Die SP Grenchen lieh der Stadt mit ihrer Standaktion ihr Ohr
Freitag, 22. April 2005
in Archiv bis 2007

Als negativ empfunden wird im Bereich des Gewerbes der zu kleine Mix bei den Geschäften, die geschlossene EPA, eben allgemein die beschränkten (unattraktiven) Einkaufsmöglichkeiten. Im Überregionalen besteht immer noch die Befürchtung, dass das Spital verloren geht. Der Wititunnel wird als Verhältnisblödsinn klassifiziert und die Sorge, dass wir die Funktion als Agglomerationsort durch die „Behinderungen“ verspielen.Weitere spontane Äusserungen sind: das Auto regiert die Stadt, der Marktplatz ist zu wenig anziehend, zu wenig grün und der „Brunnentrog“ wird als nicht einladend angesehen. Das Lingerizquartier, der Mangel an öffentlichen Toiletten sind weitere Punkte in unserer Gemeinde, die für die Befragten wichtige Anliegen sind.
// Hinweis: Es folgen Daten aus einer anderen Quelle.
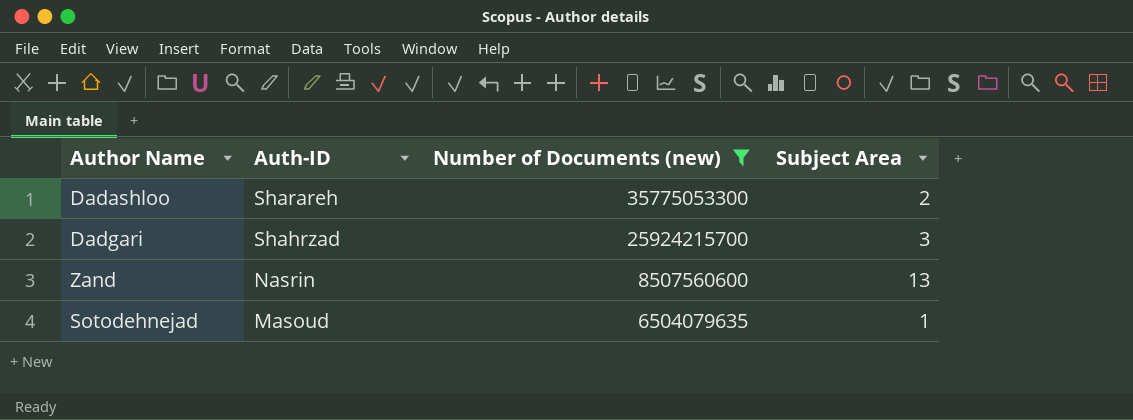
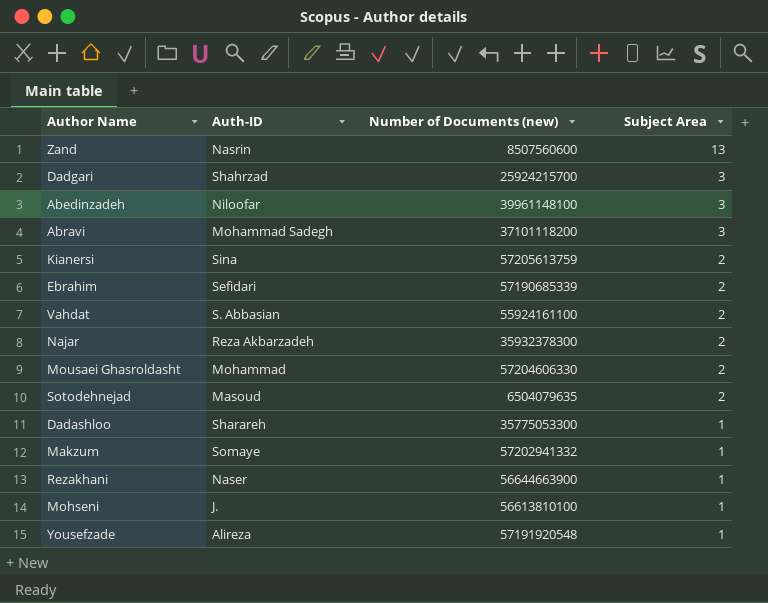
filter: Number of Documents (new) <= 35775053300 -> none
row order: Auth-ID descending -> Subject Area descending
Sotodehnejad | Subject Area: 1 -> 2
Dadashloo | Subject Area: 2 -> 1

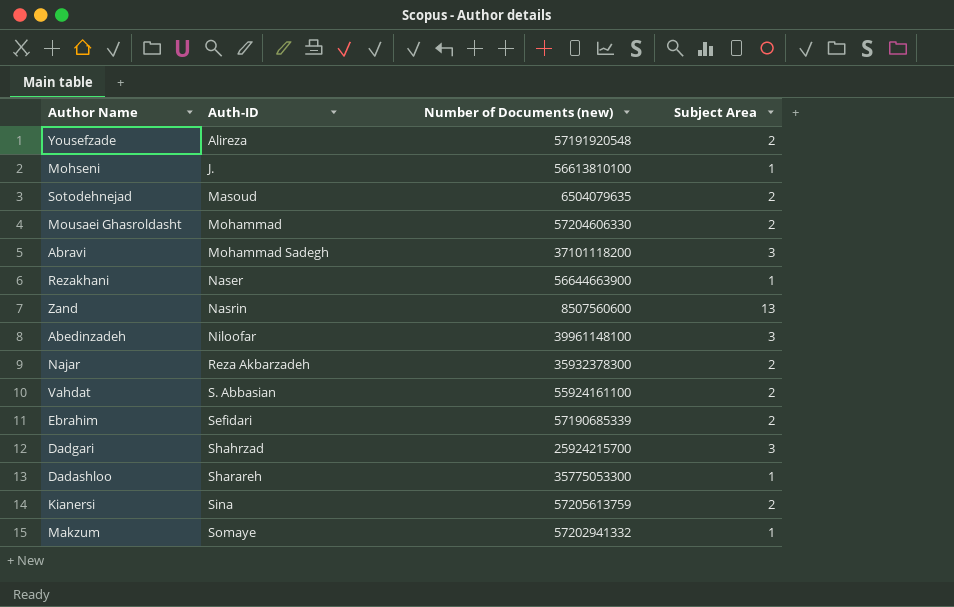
row order: Subject Area descending -> Auth-ID ascending
Yousefzade | Subject Area: 1 -> 2

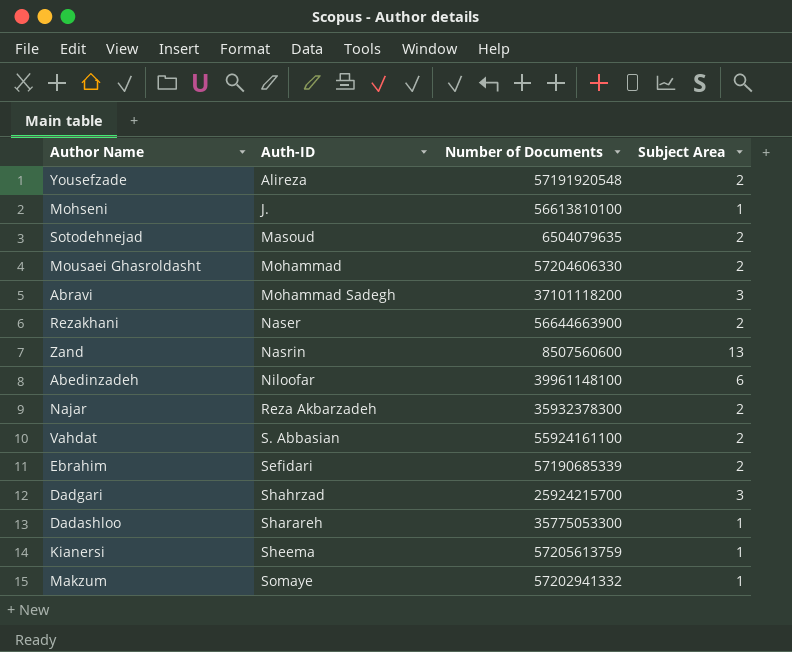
column name: Number of Documents (new) -> Number of Documents
Rezakhani | Subject Area: 1 -> 2
Abedinzadeh | Subject Area: 3 -> 6
Kianersi | Auth-ID: Sina -> Sheema
Kianersi | Subject Area: 2 -> 1

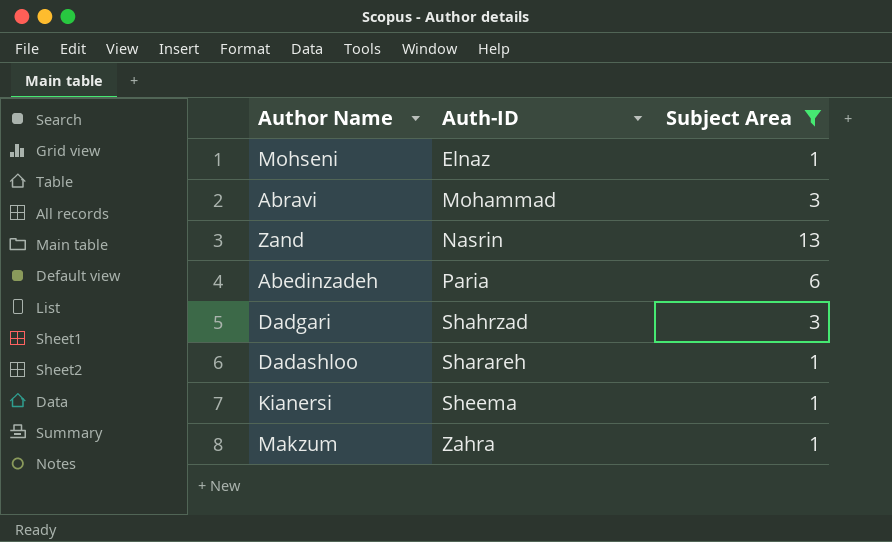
filter: none -> Subject Area != 2
column Number of Documents | position: 3 -> none
Mohseni | Auth-ID: J. -> Elnaz
Abravi | Auth-ID: Mohammad Sadegh -> Mohammad
Abedinzadeh | Auth-ID: Niloofar -> Paria
Makzum | Auth-ID: Somaye -> Zahra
Die Architektur des neuen Postgebäudes wird zweischneidig aufgenommen.Demgegenüber gab es viele Befürworter der Veränderungen. Auswärtige schätzen die offene und herzliche Art der Grenchner. Externe und Einheimische loben das grosse Kulturangebot und die Begegnungszone, den Marktplatz, auf dem es nun viele Möglichkeiten für die verschiedensten Anlässe gibt. Die ausgezeichnete Wohnlage, das nahe Erholungsgebiet, die richtige Grösse und die Ruhe unserer Stadt lässt für viele das Gefühl aufkommen: „Hier bin ich daheim“. Zugezogene verteidigen mit Herzblut die Veränderungen und können sich nicht mehr vorstellen an ihren ursprünglichen Ort zurück zu kehren. Die Anbindung an den ÖV und die gute Lage unserer Stadt (wir sind schnell in der Ost- oder Westschweiz und zurück). Der Flughafen und die nahen Arbeitsplätze in Industrie und Handel werden ebenso geschätzt wie der Markt am Freitag. Das Fazit einer Passantin: Grenchen hat sich verschönert.